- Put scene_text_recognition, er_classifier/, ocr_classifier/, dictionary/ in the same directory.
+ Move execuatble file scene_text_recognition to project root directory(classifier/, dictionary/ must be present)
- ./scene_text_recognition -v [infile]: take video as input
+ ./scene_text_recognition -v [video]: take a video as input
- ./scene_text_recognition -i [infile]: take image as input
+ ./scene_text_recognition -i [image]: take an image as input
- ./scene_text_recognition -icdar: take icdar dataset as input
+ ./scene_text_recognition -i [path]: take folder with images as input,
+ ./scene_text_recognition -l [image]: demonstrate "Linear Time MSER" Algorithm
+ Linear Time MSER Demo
+--
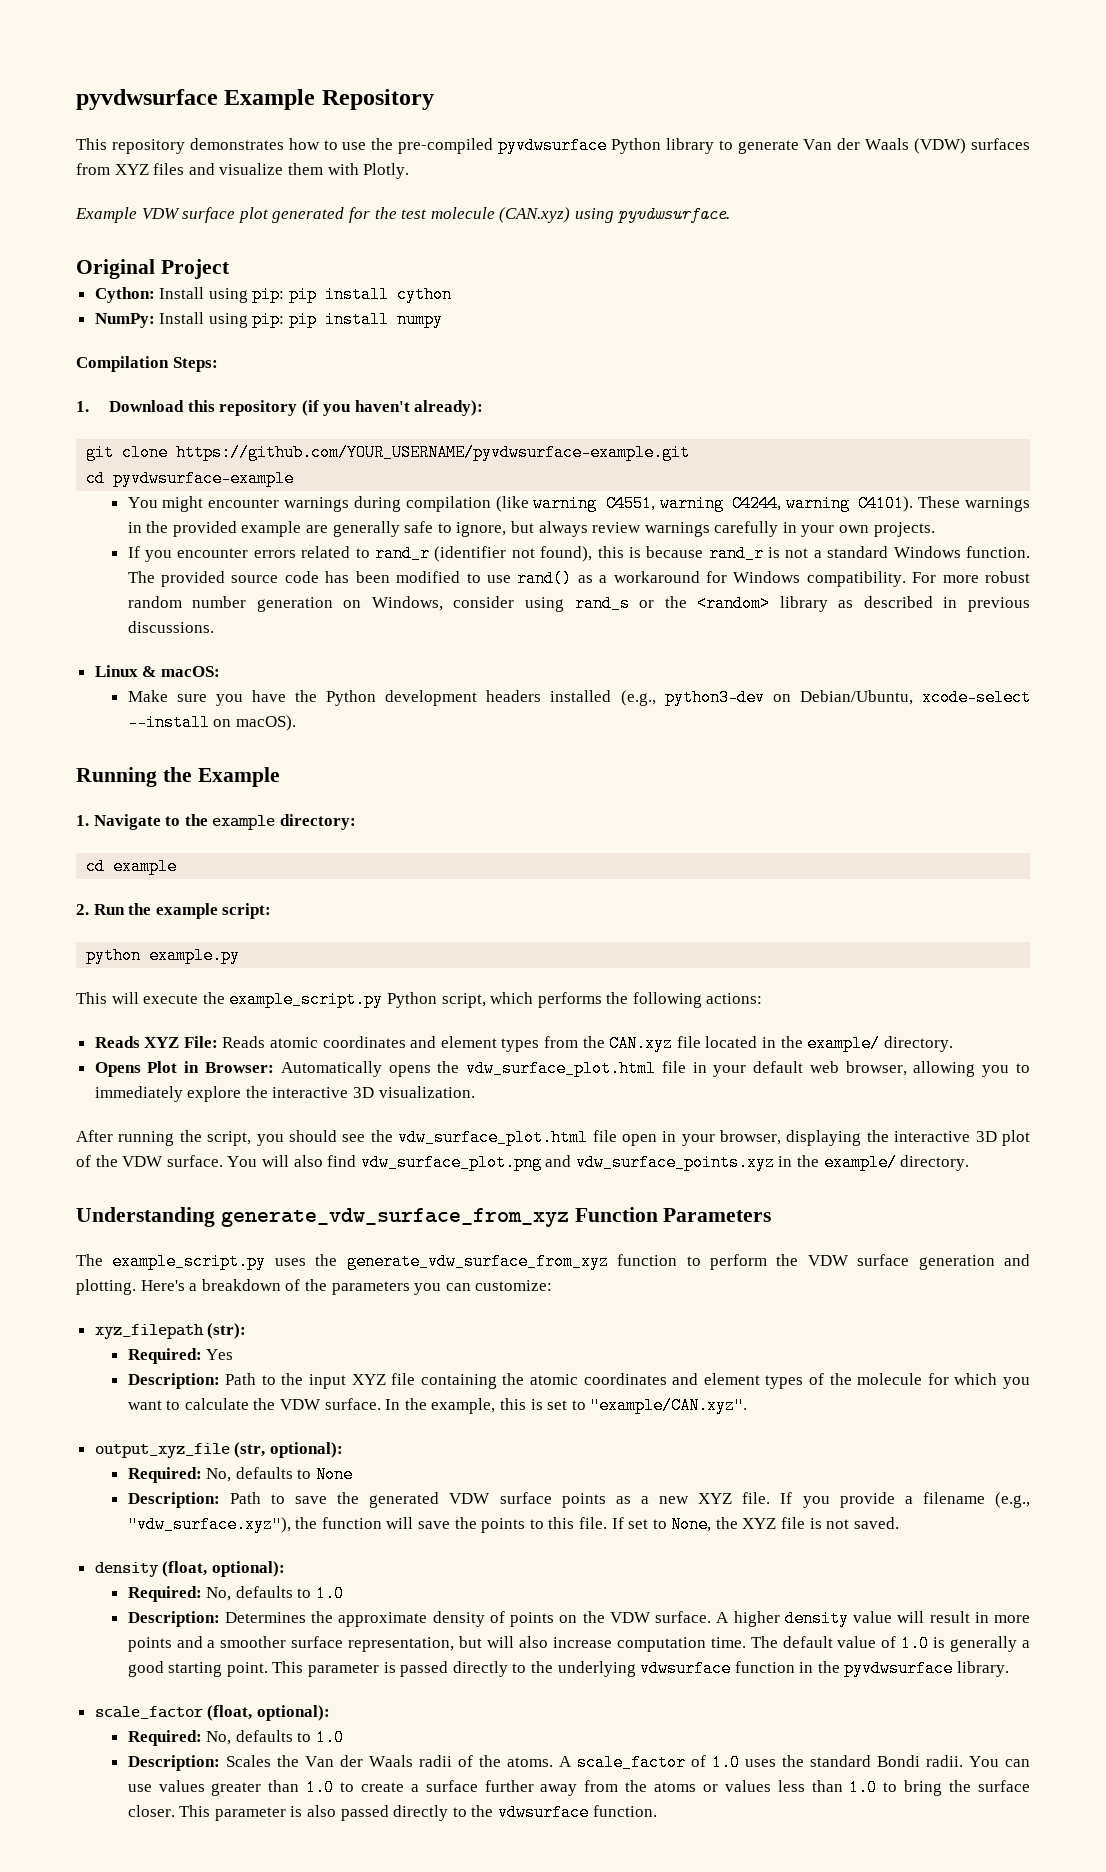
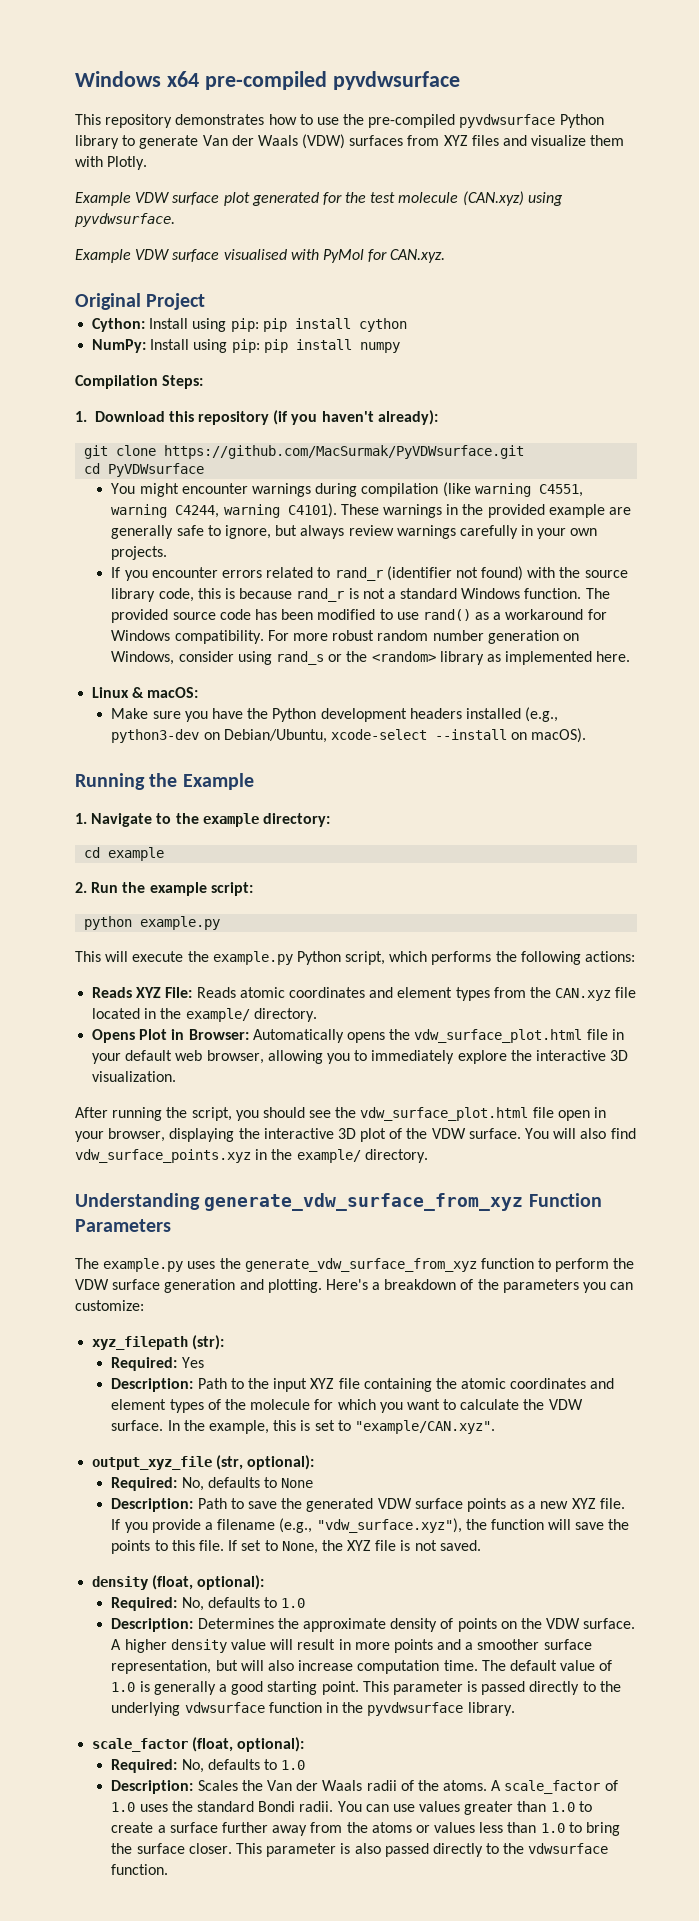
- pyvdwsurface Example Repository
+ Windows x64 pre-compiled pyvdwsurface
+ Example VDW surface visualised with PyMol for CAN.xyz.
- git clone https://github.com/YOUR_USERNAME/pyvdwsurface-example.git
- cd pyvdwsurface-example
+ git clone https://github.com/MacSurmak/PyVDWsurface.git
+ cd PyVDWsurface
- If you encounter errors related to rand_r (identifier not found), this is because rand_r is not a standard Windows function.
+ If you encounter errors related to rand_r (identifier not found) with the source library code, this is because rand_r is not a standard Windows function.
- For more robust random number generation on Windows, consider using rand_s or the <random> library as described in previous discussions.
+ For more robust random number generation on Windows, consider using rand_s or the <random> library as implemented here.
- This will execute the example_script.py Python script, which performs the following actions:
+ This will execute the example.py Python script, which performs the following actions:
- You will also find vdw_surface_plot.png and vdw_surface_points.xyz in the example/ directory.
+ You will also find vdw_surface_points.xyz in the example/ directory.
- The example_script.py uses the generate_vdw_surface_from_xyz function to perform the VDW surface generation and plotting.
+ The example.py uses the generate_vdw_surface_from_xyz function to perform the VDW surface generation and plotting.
+--
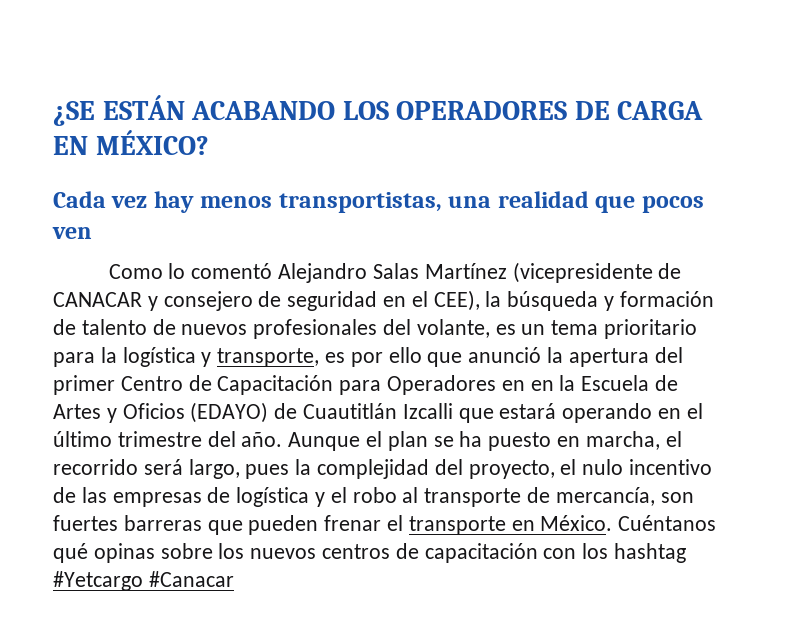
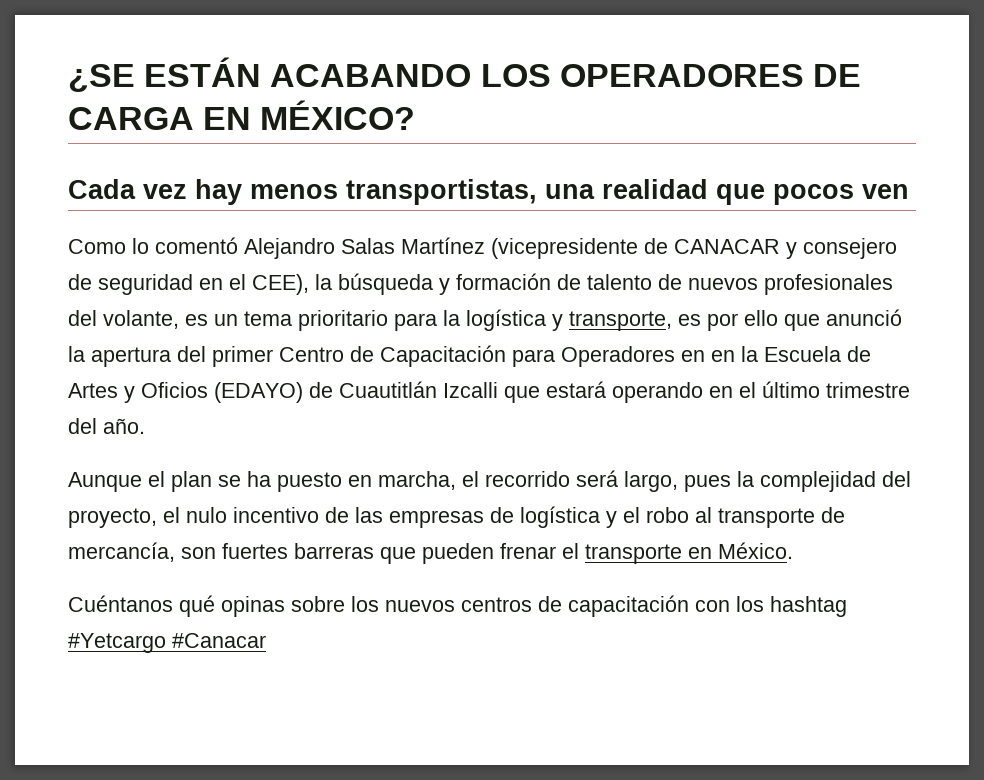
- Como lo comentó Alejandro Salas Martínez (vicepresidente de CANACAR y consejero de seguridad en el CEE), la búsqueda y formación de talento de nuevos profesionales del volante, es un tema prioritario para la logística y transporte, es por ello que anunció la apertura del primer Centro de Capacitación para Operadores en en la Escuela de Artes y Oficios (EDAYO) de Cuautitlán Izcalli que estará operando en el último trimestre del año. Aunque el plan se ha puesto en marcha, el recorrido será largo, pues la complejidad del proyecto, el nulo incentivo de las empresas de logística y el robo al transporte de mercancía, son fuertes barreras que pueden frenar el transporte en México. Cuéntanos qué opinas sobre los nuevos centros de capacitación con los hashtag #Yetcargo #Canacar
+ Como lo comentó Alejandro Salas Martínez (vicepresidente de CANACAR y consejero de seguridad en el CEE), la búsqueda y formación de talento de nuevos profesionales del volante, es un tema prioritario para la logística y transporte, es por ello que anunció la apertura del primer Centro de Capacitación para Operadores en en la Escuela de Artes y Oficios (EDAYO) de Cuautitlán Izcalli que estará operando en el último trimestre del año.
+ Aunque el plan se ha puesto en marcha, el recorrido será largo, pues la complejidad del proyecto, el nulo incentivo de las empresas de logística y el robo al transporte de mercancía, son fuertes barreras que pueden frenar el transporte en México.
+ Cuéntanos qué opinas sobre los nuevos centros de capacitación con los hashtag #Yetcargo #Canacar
+--
=== WHAT TO DO ===
Pull out each line of the entries that contains "found".

=== ANSWER TO THE PROBLEM ===
- If you encounter errors related to rand_r (identifier not found), this is because rand_r is not a standard Windows function.
+ If you encounter errors related to rand_r (identifier not found) with the source library code, this is because rand_r is not a standard Windows function.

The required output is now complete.